HOW THE DOCUMENTATION IS ORGANIZED TO SERVE A STAKEHOLDER
Every suite of architectural documentation needs an introductory piece to explain its organization to a novice stakeholder and to help that stakeholder access the information he or she she is most interested in. There are two kinds of "how" information:
· A view catalog
· A view template
A view catalog is the reader's introduction to the views that the architect has chosen to include in the suite of documentation.
When using the documentation suite as a basis for communication, it is necessary for a new reader to determine where particular information can be found. A catalog contains this information. When using the documentation suite as a basis for analysis, it is necessary to know which views contain the information necessary for a particular analysis. In a performance analysis, for example, resource consumption is an important piece of information, A catalog enables the analyst to determine which views contain properties relevant to resource consumption.
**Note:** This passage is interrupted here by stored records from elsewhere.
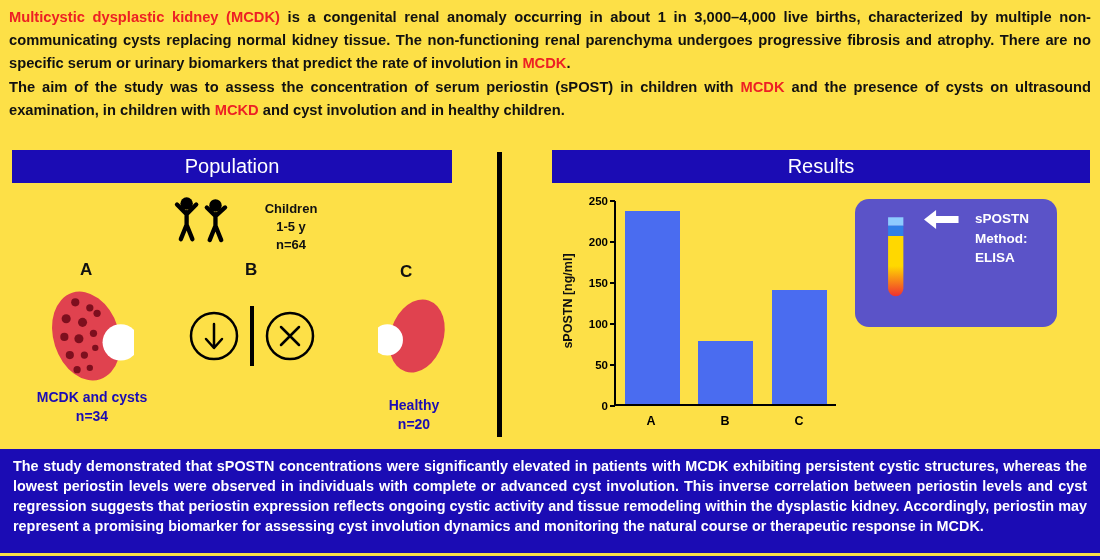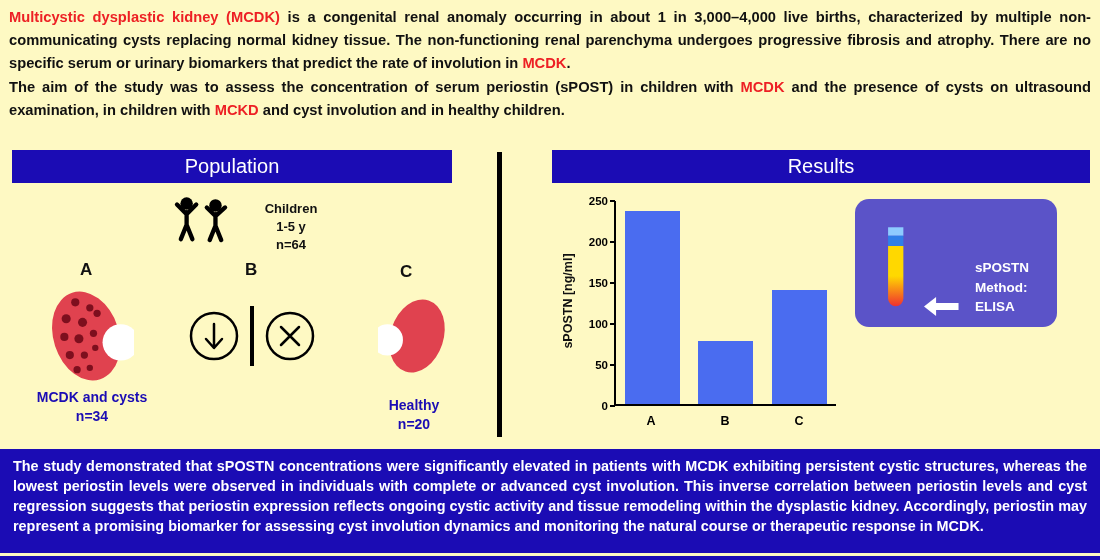--- a/index.html
+++ b/index.html
@@ -5,7 +5,7 @@
   *{box-sizing:border-box;margin:0;padding:0}
   html,body{background:#fff}
   body{width:1100px;height:560px;font-family:"Liberation Sans",sans-serif;overflow:hidden}
-  .abstract{position:relative;width:1100px;height:560px;background:#fef9c3;overflow:hidden}
+  .abstract{position:relative;width:1100px;height:560px;background:#fde047;overflow:hidden}
 
   
   .intro{position:absolute;left:9px;top:6px;width:1082px;font-size:14.7px;font-weight:700;

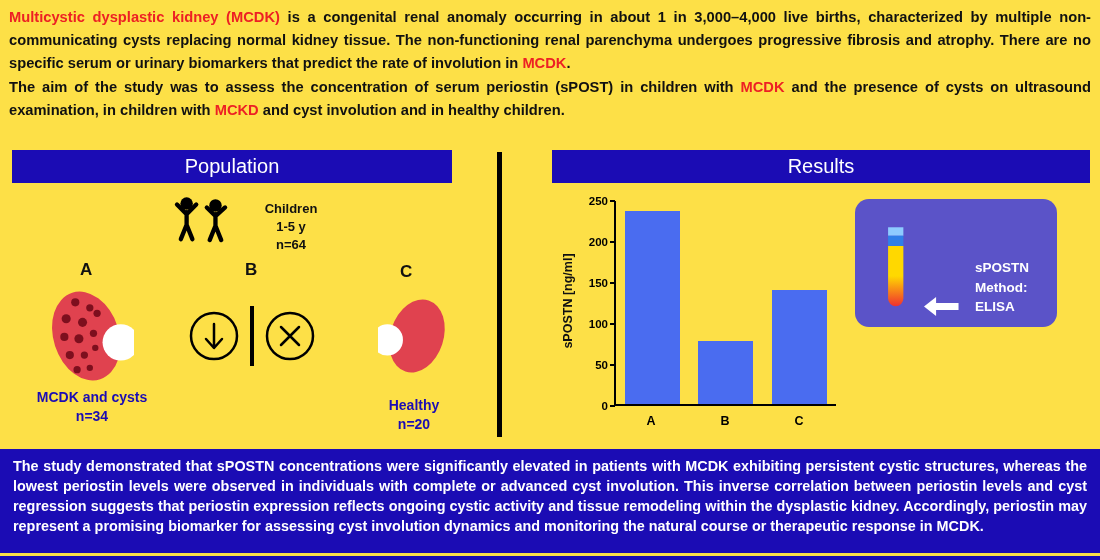--- a/index.html
+++ b/index.html
@@ -55,7 +55,7 @@
   .xlab{width:55px;text-align:center;font-weight:700;font-size:12.5px}
 
   .method-box{position:absolute;left:855px;top:199px;width:202px;height:128px;background:var(--purple-box);
-              border-radius:14px;display:flex;align-items:flex-end;padding:10px 28px;gap:16px}
+              border-radius:14px;display:flex;align-items:flex-start;padding:10px 28px;gap:16px}
   .method-text{color:#fff;font-weight:700;font-size:13.5px;line-height:1.45}
   .stats{position:absolute;left:856px;top:348px;width:216px;color:var(--navy);font-weight:700;
          font-size:13.5px;line-height:1.45}

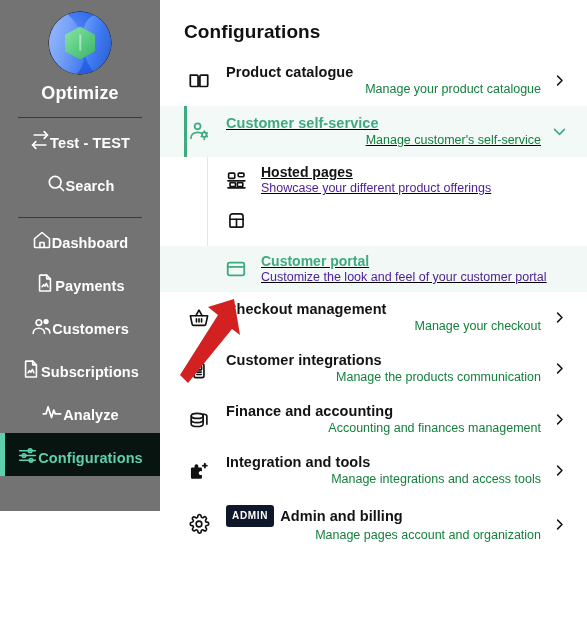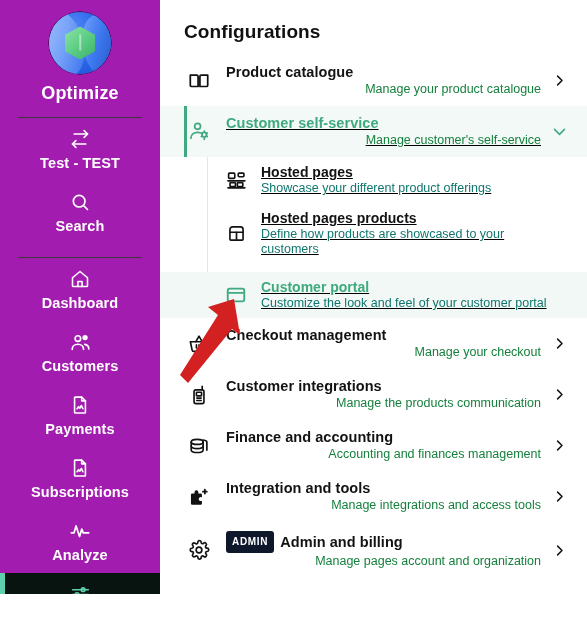--- a/index.html
+++ b/index.html
@@ -24,8 +24,8 @@
   
   .sidebar {
     width: 160px;
-    height: 594px;
-    background: #a21caf;
+    height: 511px;
+    background: #737373;
     flex: 0 0 160px;
     position: relative;
     overflow: hidden;

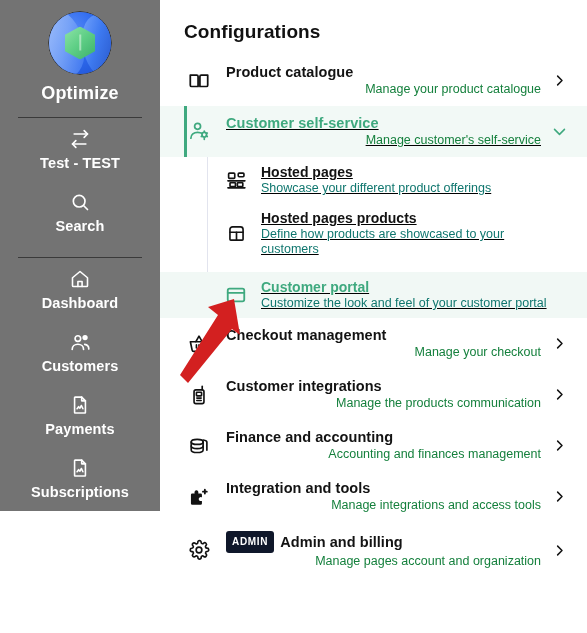--- a/index.html
+++ b/index.html
@@ -96,7 +96,7 @@
   }
   .nav-item {
     display: flex;
-    flex-direction: column;
+    flex-direction: row;
     align-items: center;
     justify-content: center;
     padding: 11px 0 10px 0;

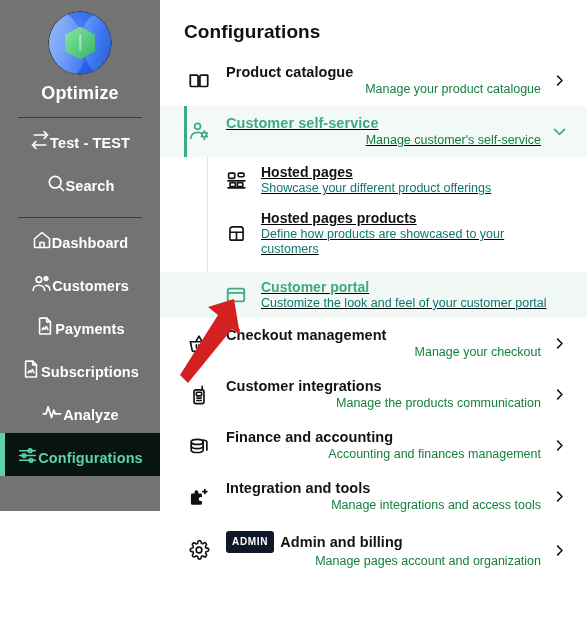--- a/index.html
+++ b/index.html
@@ -255,7 +255,7 @@
   }
   .subrow .r-sub {
     font-size: 12.5px;
-    color: #0f766e;
+    color: #4c1d95;
     line-height: 15px;
     margin-top: 0px;
   }

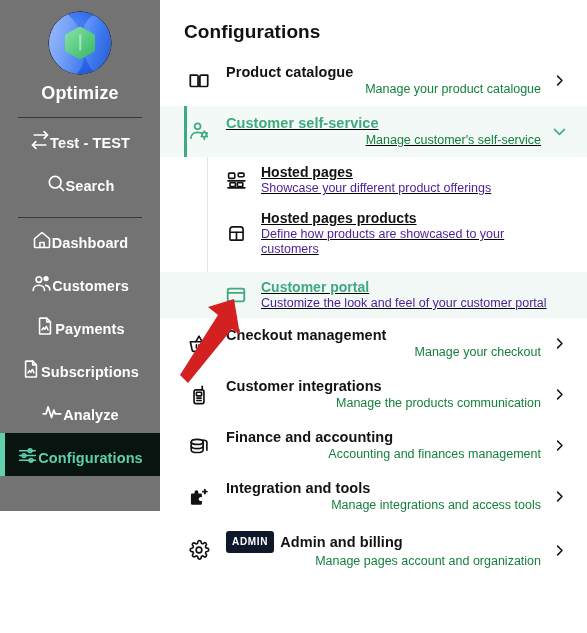--- a/index.html
+++ b/index.html
@@ -475,10 +475,6 @@
               <line x1="12" y1="10.6" x2="12" y2="19.4"></line>
             </svg>
           </span>
-          <span class="r-txt">
-            <div class="r-title">Hosted pages products</div>
-            <div class="r-sub">Define how products are showcased to your customers</div>
-          </span>
         </div>
 
         <div class="subrow selected">

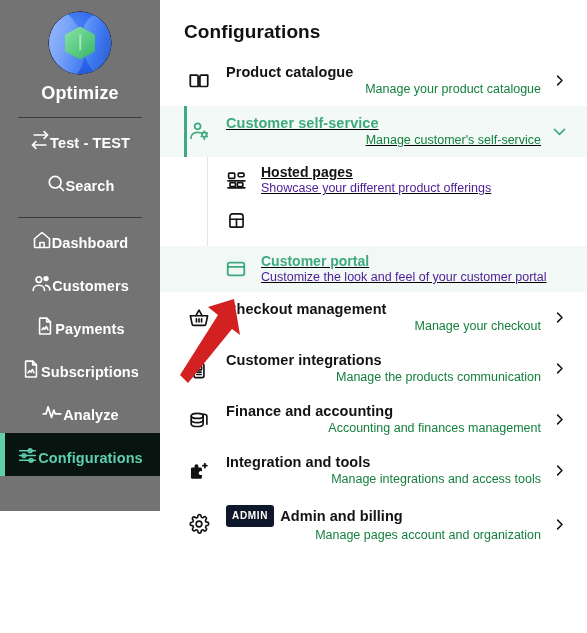--- a/index.html
+++ b/index.html
@@ -347,6 +347,17 @@
 
     <div class="nav-item">
       <span class="ico">
+        <svg width="20" height="20" viewBox="0 0 24 24" fill="none" stroke="currentColor" stroke-width="1.9" stroke-linecap="round" stroke-linejoin="round">
+          <path d="M6 2.5h8l4.5 4.5V21a.5.5 0 0 1-.5.5H6a.5.5 0 0 1-.5-.5V3a.5.5 0 0 1 .5-.5z"></path>
+          <path d="M14 2.5V7h4.5"></path>
+          <path d="M8.5 16.5l1.8-2.5 1.6 1.8 1.8-3.2 1.8 3.9"></path>
+        </svg>
+      </span>
+      <span class="lbl">Payments</span>
+    </div>
+
+    <div class="nav-item">
+      <span class="ico">
         <svg width="21" height="21" viewBox="0 0 24 24" fill="none" stroke="currentColor" stroke-width="1.9" stroke-linecap="round" stroke-linejoin="round">
           <circle cx="9" cy="7.5" r="3.2"></circle>
           <path d="M2.5 20c0-3.6 2.9-6 6.5-6s6.5 2.4 6.5 6"></path>
@@ -355,17 +366,6 @@
         </svg>
       </span>
       <span class="lbl">Customers</span>
-    </div>
-
-    <div class="nav-item">
-      <span class="ico">
-        <svg width="20" height="20" viewBox="0 0 24 24" fill="none" stroke="currentColor" stroke-width="1.9" stroke-linecap="round" stroke-linejoin="round">
-          <path d="M6 2.5h8l4.5 4.5V21a.5.5 0 0 1-.5.5H6a.5.5 0 0 1-.5-.5V3a.5.5 0 0 1 .5-.5z"></path>
-          <path d="M14 2.5V7h4.5"></path>
-          <path d="M8.5 16.5l1.8-2.5 1.6 1.8 1.8-3.2 1.8 3.9"></path>
-        </svg>
-      </span>
-      <span class="lbl">Payments</span>
     </div>
 
     <div class="nav-item">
There is one entry in the view catalog for each view given in the documentation suite. Each entry should give the following:
1. The name of the view and what style it instantiates
2. A description of the view's element types, relation types, and properties
3. A description of what the view is for
4. Management information about the view document, such as the latest version, the location of the view document, and the owner of the view document
The view catalog is intended to describe the documentation suite, not the system being documented. Specifics of the system belong in the individual views, not in the view catalog. For instance, the actual elements contained in a view are listed in the view's element catalog.
A view template is the standard organization for a view. Figure 9.1 and the material surrounding it provide a basis for a view template by defining the standard parts of a view document and the contents and rules for each. The purpose of a view template is that of any standard organization: It helps a reader navigate quickly to a section of interest, and it helps a writer organize the information and establish criteria for knowing how much work is left to do.